Although peptides are more active and selective than small molecules, have no drug interactions (because they are not metabolized by the liver), have lower production costs than large molecules, are simple to develop, and have no immunogenicity, they also have fatal flaws, the most important being excessive Membrane and metabolic stability are poor. Stability can be solved by introducing unnatural amino acids, beta amino acids, side chain modifications, blocking hydrolysis sites, forming rigid macrocycles, etc., but membrane passing is an important technical obstacle. For cell surface target peptides, agonists are also the main ones. Because antagonists need to compete with endogenous ligands, the dosage is higher and injection is inconvenient. The vast majority of drug targets require inhibitors.

These technical obstacles may limit the wide application of peptide technology in modern drug discovery. Early peptide drugs mainly modified natural hormones (agonists) such as insulin and GLP-1. When natural products were popular, some natural peptide products such as vancomycin and cyclosporine were also found. There are many polypeptide toxins in snake venom. The lead of antihypertensive drug ACE inhibitor and GLP agonist exenatide are all derived from snake venom polypeptide. Now these two discovery modes are no longer mainstream, so these advantages of peptides can't be brought into play. In addition, it is not easy to transform these precursors into drugs.

Now that omics and high-throughput screening are the mainstream, peptides mainly join the mainstream new drug discovery with two entry points. The first is peptidomics, which mainly uses mass spectrometry and informatics techniques to find active peptide leads. The second is a large library of encoded peptide compounds. This second technology is the main direction of future peptide drug research. Now DNA coding combinatorial chemistry is becoming an important lead discovery technology, and coding peptide synthesis technology is actually earlier. One technique is to link the mRNA and the polypeptide encoded by the mRNA through chemical fragments. This technology can synthesize a library of hundreds of billions of peptide compounds, and then find the active lead through affinity screening, and finally rely on the combined mRNA to reverse translation into DNA and then PCR to indirectly identify the peptide sequence. The newer technology can incorporate unnatural amino acids and directly form a ring to increase the probability of discovery of high-quality leads.

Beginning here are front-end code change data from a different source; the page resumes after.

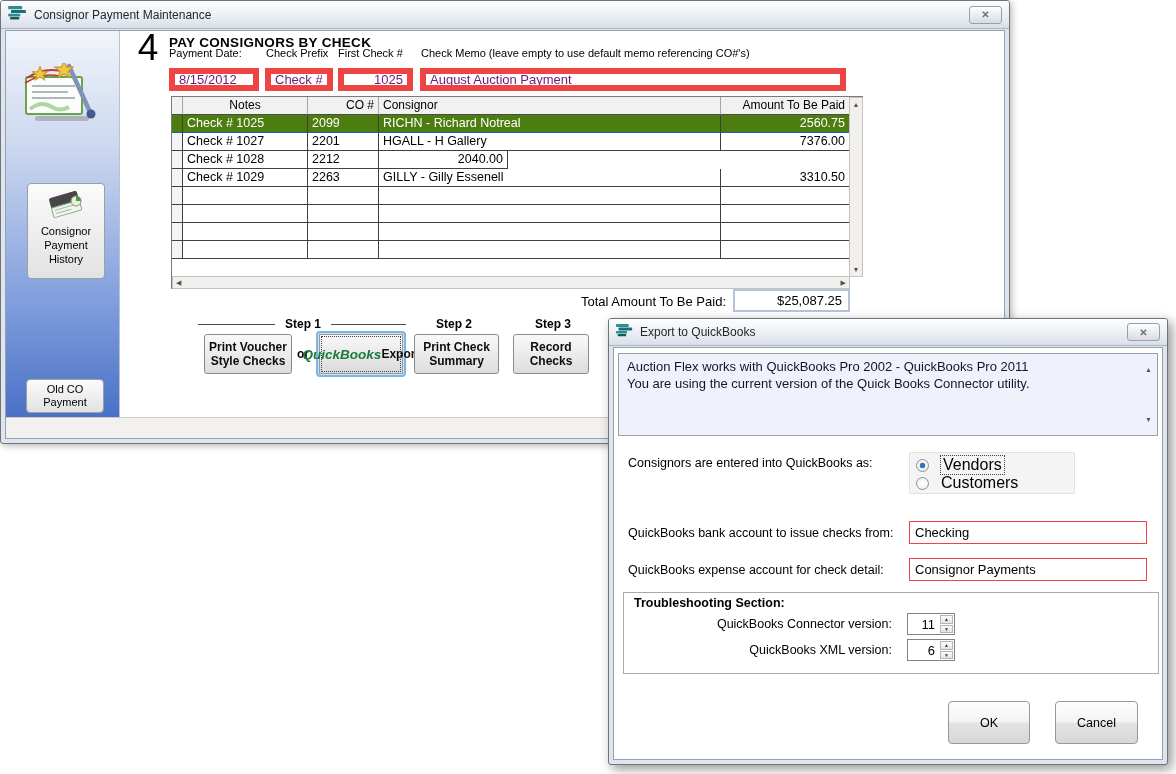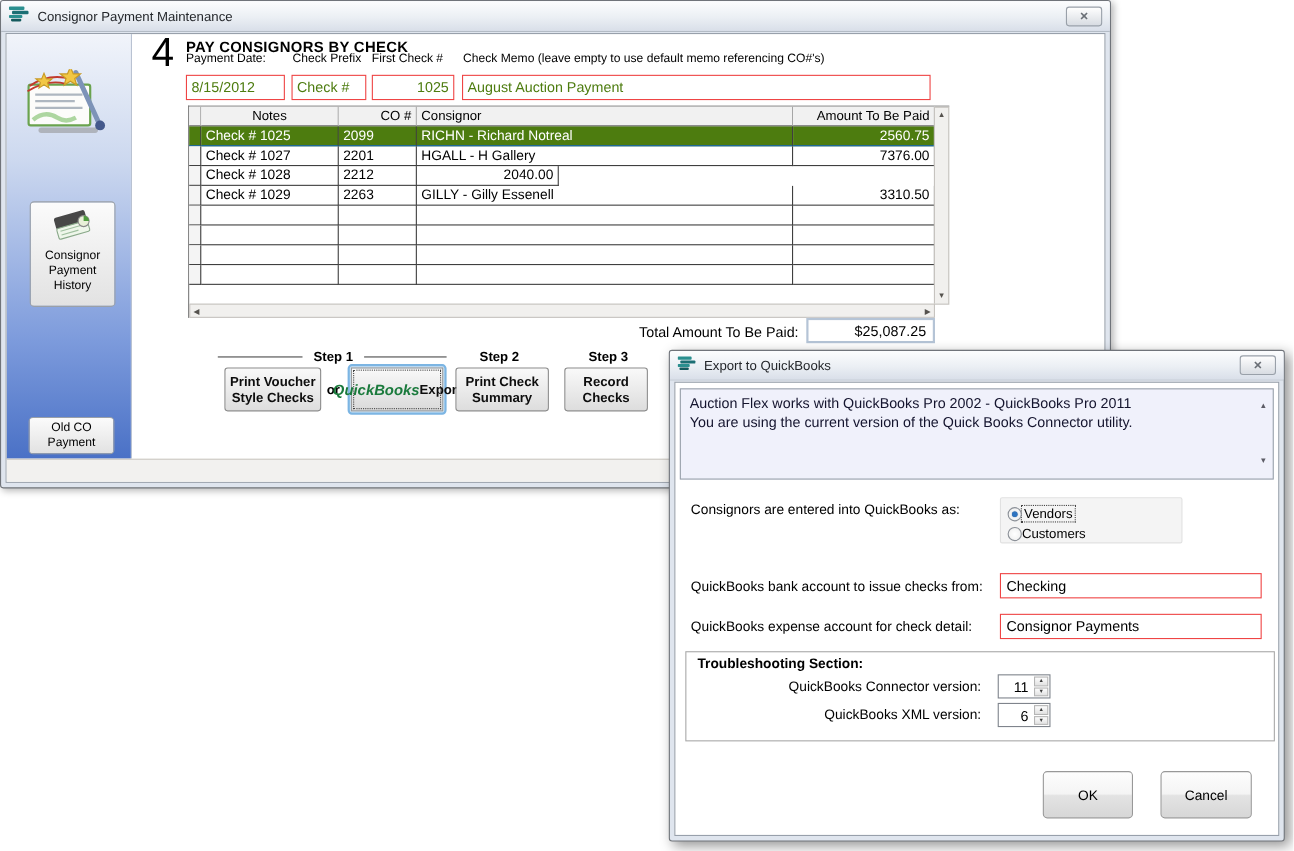--- a/index.html
+++ b/index.html
@@ -37,8 +37,8 @@
   .bignum { position:absolute; left:121px; top:-4px; width:42px; text-align:center; font-size:37px; color:#000; }
   .heading { position:absolute; left:163px; top:4px; font-size:13.5px; font-weight:bold; color:#000; letter-spacing:.3px; }
   .flabel { position:absolute; top:16px; font-size:11px; color:#000; white-space:nowrap; }
-  .tinput { position:absolute; top:37px; height:23px; border:1px solid #ef4444; font-size:13px; padding:0 4px;
-            background:#fff; color:#4d7c0f; font-family:"Liberation Sans",sans-serif; }
+  .tinput { position:absolute; top:37px; height:23px; border:6px solid #ef4444; font-size:13px; padding:0 4px;
+            background:#fff; color:#701a75; font-family:"Liberation Sans",sans-serif; }
 
   
   .grid { position:absolute; left:165px; top:65px; width:692px; height:193px; background:#fff;

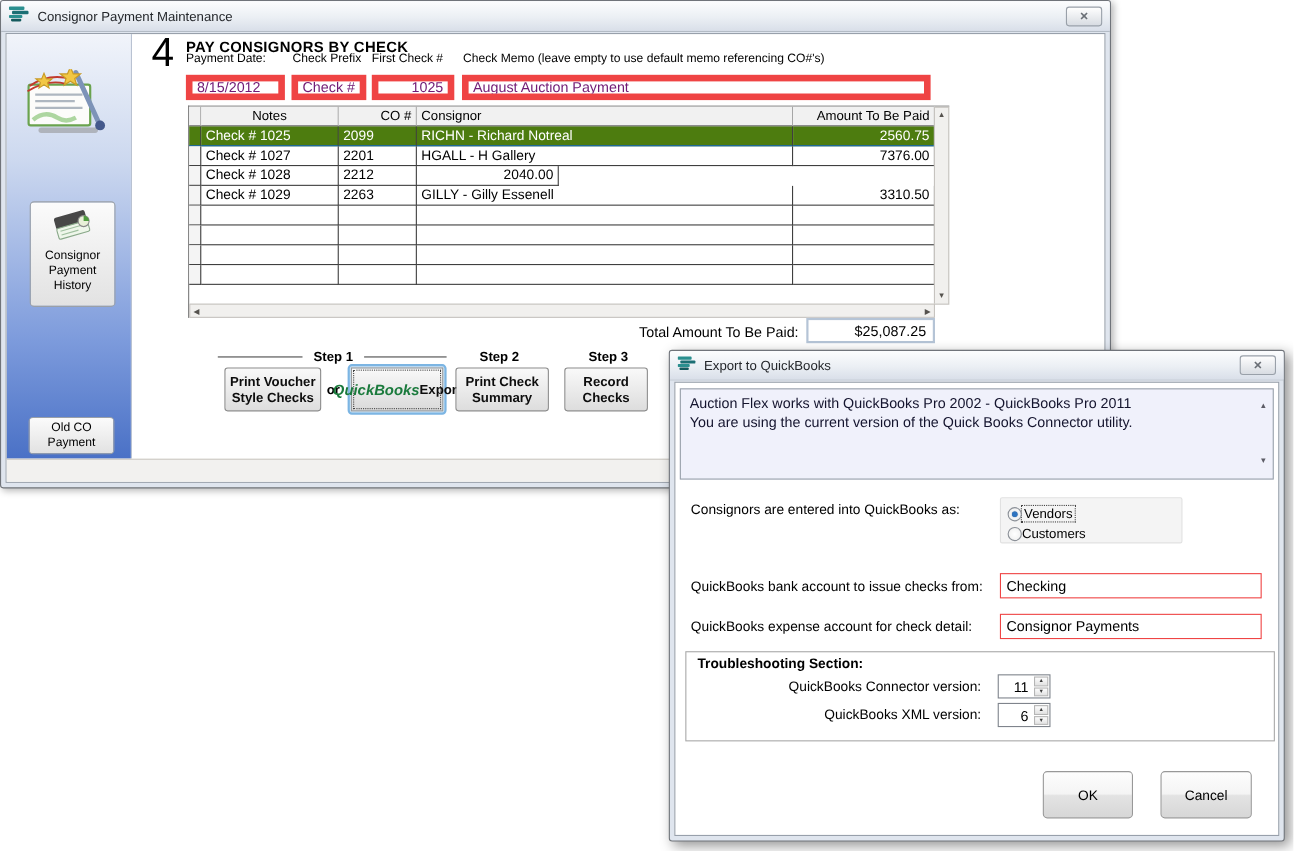--- a/index.html
+++ b/index.html
@@ -86,7 +86,7 @@
   .dlabel { position:absolute; left:14px; font-size:12.5px; color:#000; white-space:nowrap; }
   .radio-panel { position:absolute; left:295px; top:104px; width:166px; height:42px; background:#f4f4f4;
                  border:1px solid #e1e1e1; border-radius:2px; padding:3px 6px; }
-  .radio-row { display:flex; align-items:flex-end; gap:0; height:18px; font-size:12px; color:#000; }
+  .radio-row { display:flex; align-items:center; gap:12px; height:18px; font-size:16px; color:#000; }
   .radio { width:13px; height:13px; border-radius:50%; border:1px solid #8b9097;
            background:radial-gradient(#ffffff,#ececec); position:relative; flex:0 0 auto; }
   .radio.sel::after { content:""; position:absolute; left:3px; top:3px; width:5px; height:5px; border-radius:50%;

There are currently 56 peptide drugs on the market, and nearly 200 peptide drugs in clinical research. With the increase of so-called nondruggable* small molecules with insufficient activity and the inability of large molecules to reach their targets, peptides may fill the gap between small molecules and biological macromolecules because of their structural diversity and complementarity with proteins (itself polypeptides). Peptide-encoding compound library can find almost any target high-activity ligand (no more than 10 amino acids), and screening technology based on binding capacity is becoming more and more mature, so peptides may enter modern new drug discovery in a brand-new attitude (not only Hormonal modification or natural product screening). Of course, the transmembrane sex is an important obstacle. To solve this problem, one is the need to further study the structure-activity relationship between chemical modification and membrane penetration, and the other is the need to invent more sensitive and accurate membrane penetration testing techniques. As long as there is enough motivation, these technical problems can be solved.